I freak out when my married friends talk about their sex lives. Maybe it’s because I have too many married friends who are forthright about their lack of sex. So, in my steadfast commitment to no commitment, I’ve come to associate marriage with apathy-induced abstinence. Hearing otherwise challenges my Relationships blow! conviction.

I had cocktails recently with a girlfriend who, apropos of nothing, said, Things are still hot with my husband — I make him have sex in public, and as my In public? drove her to divulge details, I hoped the restaurant’s music would drown her out. She proceeded. Like in an elevator.
She starts talking positions; I start thinking logistics. When you push the stop button, does that automatically trigger the call button? How much time before maintenance shows up? Is maintenance a hot guy in a hard hat who pulls the door open with Need some help?
I kept quiet. She went on.

She told me her husband’s into it (duh). I don’t blame him (duh). The prospect of getting caught doing something you shouldn’t do, sexual or not, is always intriguing. See any rich, shoplifting celebrity. See those of us who learned, in Sunday School sex ed, that anything besides missionary was unnatural, who now insist on reverse cowgirl, despite the inherent exhaustion, because we were taught it was wrong and, thus, it’s badass.

My friend really tripped me up when she said she only wants to have sex with her husband if there’s a risk of someone seeing them.
Exhibitionism? Not that unusual. Voyeurism and occasionally wanting someone to voyeurize you? Not unusual. But only having sex under those circumstances seemed bizarre and unnecessarily exclusive.

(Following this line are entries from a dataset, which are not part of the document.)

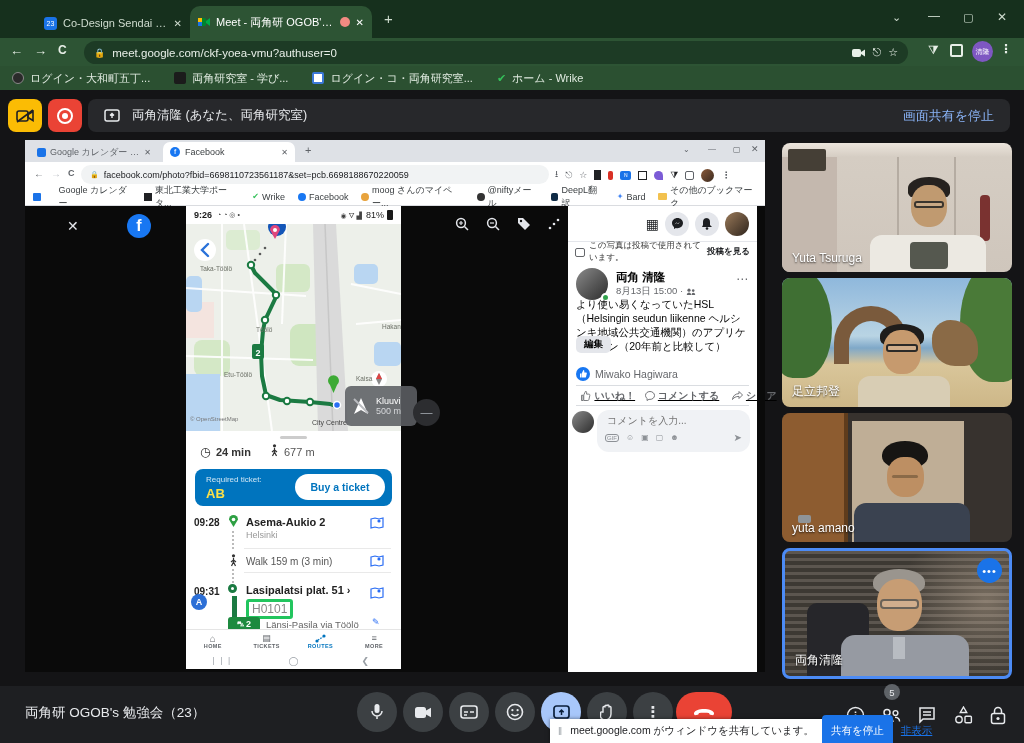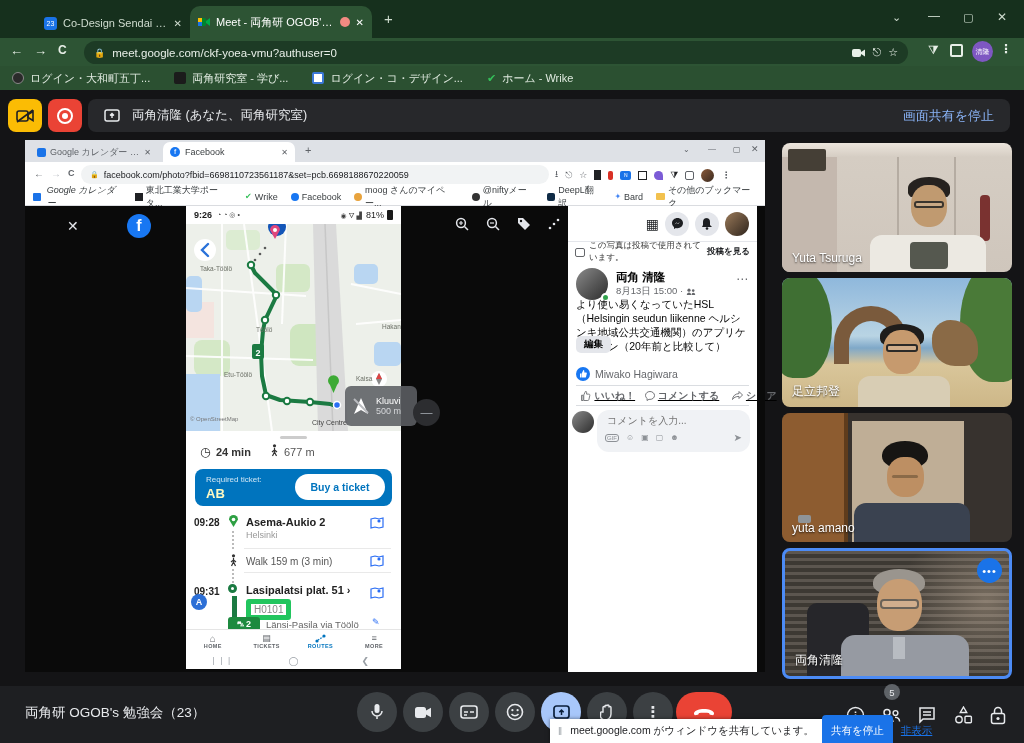--- a/index.html
+++ b/index.html
@@ -98,21 +98,21 @@
     <span class="f bmitem">
         <span style="width:12px;height:12px;border-radius:50%;background:#2a2a2a;border:1px solid #888;"></span>
         <span>ログイン・大和町五丁...</span>
       </span>
     <span class="f bmitem">
         <span style="width:12px;height:12px;background:#1b1b1b;border-radius:2px;"></span>
         <span>両角研究室 - 学び...</span>
       </span>
     <span class="f bmitem">
         <span style="width:12px;height:12px;background:#fff;border-radius:2px;border:2px solid #3b78d8;"></span>
-        <span>ログイン・コ・デザイン...</span>
+        <span>ログイン・コ・両角研究室...</span>
       </span>
     <span class="f bmitem">
         <span style="color:#35c05a;font-size:11px;font-weight:bold;">✔</span>
         <span>ホーム - Wrike</span>
       </span>
   </div>
 
   <div class="abs sq-btn" style="left:8px;background:#fbbc04;">
     <svg width="18" height="14" viewBox="0 0 18 14">
         <rect x="1" y="2" width="11" height="10" rx="2" fill="none" stroke="#202124" stroke-width="1.6"></rect>
@@ -170,21 +170,21 @@
         <span style="width:11px;height:9px;background:#1a73e8;border-radius:2px;color:#fff;font-size:5px;text-align:center;line-height:9px;">N</span>
         <span style="width:9px;height:9px;border:1.5px solid #202124;"></span>
         <span style="width:9px;height:9px;background:#7b5bd6;border-radius:50% 50% 0 50%;"></span>
         <span style="font-size:9px;color:#202124;">⧩</span>
         <span style="width:9px;height:9px;border:1.5px solid #5f6368;border-radius:2px;"></span>
         <span style="width:13px;height:13px;border-radius:50%;background:linear-gradient(135deg,#8a5a3a,#3a2a20);"></span>
         <span style="font-size:9px;color:#5f6368;font-weight:bold;">⋮</span>
       </div>
     </div>
     <div class="abs f ibm" style="gap:13px;padding:0 8px;">
-      <span class="f" style="gap:6px;font-style:italic;">
+      <span class="f" style="gap:18px;">
           <span style="width:8px;height:8px;background:#1a73e8;border-radius:1px;"></span>
           <span>Google カレンダー</span>
         </span>
       <span class="f" style="gap:3px;">
           <span style="width:8px;height:8px;background:#202124;"></span>
           <span>東北工業大学ポータ...</span>
         </span>
       <span class="f" style="gap:3px;">
           <span style="color:#35c05a;font-size:8px;">✔</span>
           <span>Wrike</span>
@@ -314,21 +314,21 @@
           <span class="abs" style="left:14px;top:14px;font-size:12px;color:#333;">◷</span>
           <span class="abs" style="left:30px;top:15px;font-size:11px;font-weight:bold;color:#333;">24 min</span>
           <svg class="abs" style="left:84px;top:13px;" width="9" height="13" viewBox="0 0 9 13">
               <circle cx="4.5" cy="1.8" r="1.6" fill="#333"></circle>
               <path d="M4.5 4v4M4.5 6l-2.5 2M4.5 6l2.5 2M4.5 8l-2 4M4.5 8l2 4" stroke="#333" stroke-width="1.2" fill="none"></path>
             </svg>
           <span class="abs" style="left:98px;top:15px;font-size:11px;color:#555;">677 m</span>
 
           <div class="abs" style="left:9px;top:38px;width:197px;height:37px;background:#0074be;border-radius:8px;">
             <span class="abs" style="left:11px;top:6px;font-size:8px;color:#cfe6f5;">Required ticket:</span>
-            <span class="abs" style="left:11px;top:17px;font-size:13px;font-weight:bold;color:#fef9c3;">AB</span>
+            <span class="abs" style="left:11px;top:17px;font-size:13px;font-weight:bold;color:#fde047;">AB</span>
             <span class="abs f" style="left:100px;top:5px;width:90px;height:26px;background:#fff;border-radius:14px;justify-content:center;font-size:10.5px;font-weight:bold;color:#0074be;">Buy a ticket</span>
           </div>
 
           <span class="abs" style="left:8px;top:86px;font-size:10px;font-weight:bold;color:#222;text-align:right;">09:28</span>
           <svg class="abs" style="left:42px;top:83px;" width="11" height="14" viewBox="0 0 11 14">
               <path d="M1 5.5a4.5 4.5 0 1 1 9 0 L5.5 13z" fill="#2ea043"></path>
               <circle cx="5.5" cy="5.5" r="1.8" fill="#fff"></circle>
             </svg>
           <span class="abs" style="left:60px;top:85px;font-size:11px;font-weight:bold;color:#222;">Asema-Aukio 2</span>
           <span class="abs" style="left:60px;top:99px;font-size:9px;color:#999;">Helsinki</span>
@@ -348,21 +348,21 @@
               <path d="M1 2l4-1 4 1 4-1v9l-4 1-4-1-4 1z" fill="none" stroke="#2a6df4" stroke-width="1.2"></path>
               <circle cx="9" cy="4" r="1.6" fill="#2a6df4"></circle>
             </svg>
           <div class="abs" style="left:46px;top:138px;height:14px;border-left:2px dotted #bbb;"></div>
           <div class="sheet-div" style="top:141px;"></div>
 
           <span class="abs" style="left:8px;top:155px;font-size:10px;font-weight:bold;color:#222;">09:31</span>
           <div class="abs" style="left:42px;top:153px;width:9px;height:9px;border-radius:50%;background:#fff;border:3px solid #1b7a42;"></div>
           <div class="abs" style="left:46px;top:165px;width:5px;height:33px;background:#1b7a42;"></div>
           <span class="abs" style="left:60px;top:153px;font-size:11px;font-weight:bold;color:#222;">Lasipalatsi plat. 51 ›</span>
-          <span class="abs" style="left:60px;top:168px;font-size:10px;color:#888;border:5px solid #22c55e;border-radius:3px;padding:0 3px;">H0101</span>
+          <span class="abs" style="left:60px;top:168px;font-size:12px;color:#888;border:3px solid #22c55e;border-radius:3px;padding:0 3px;">H0101</span>
           <svg class="abs" style="left:184px;top:156px;" width="14" height="12" viewBox="0 0 14 12">
               <path d="M1 2l4-1 4 1 4-1v9l-4 1-4-1-4 1z" fill="none" stroke="#2a6df4" stroke-width="1.2"></path>
               <circle cx="9" cy="4" r="1.6" fill="#2a6df4"></circle>
             </svg>
 
           <div class="abs f" style="left:5px;top:163px;width:16px;height:16px;border-radius:50%;background:#2c6fd6;color:#fff;font-size:9px;font-weight:bold;justify-content:center;">A</div>
 
           <div class="abs f" style="left:42px;top:186px;width:32px;height:14px;background:#1d8a3f;border-radius:3px;color:#fff;font-size:9px;font-weight:bold;justify-content:center;gap:2px;">
               <span style="font-size:7px;">⛍</span>
               <span>2</span>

As a nerd who thinks about sex as much she thinks about books, I had to get academic on this. I found an article titled “Crowd, Space, and the Politics of Resisting Subjectivity” by Andrea Zevnik, in a journal called Globalizations. The article says nothing about sex, but Zevnik talks about the power of a crowd as a specific embodiment of the power of coming together in a political space. No, I wouldn’t usually call two people a crowd; but it’s more than an individual. And sex is clearly political: power, control, submission.

Is my friend’s having sex in an elevator with her husband a kind of political act? She’s asserting the power of her sexuality and agency as a woman. And a hint of exhibitionism is a kind of power play, too. If you love a stage even just a little, you love attention. You love the legitimacy and reassurance that comes along with a captivated audience: Look at me. Yep, this is your jam. I’m cool. You wish you were me.

Back at the bar, I went ahead and asked my friend if they’ve ever filmed themselves. She was appalled. I said, Admit it. Porn’s fun. She said, Not when it’s you. I wondered why someone who gets off on the idea of other people watching her never wants to watch herself.
True: sometimes the logistics of you onscreen with your partner ain’t pretty. I told her missionary is a really great idea because you don’t really have to see yourself.

She said, But I still know I’m there.

Is an avoidance of seeing yourself while always seeking out the gaze of others political, too? You don’t want to see your own subjectivity, in a way, but want a stranger to objectify you.

That’s the nerd in me talking again. I called my friend later that night and told her, Yeah, you guys are still hot. Hopefully I’ll be that hot if I lose my mind and get married.

Maybe I should re-open the door to that possibility. Maybe I shouldn’t have walked around singing along to Aerosmith when I thought going down meant the lobby.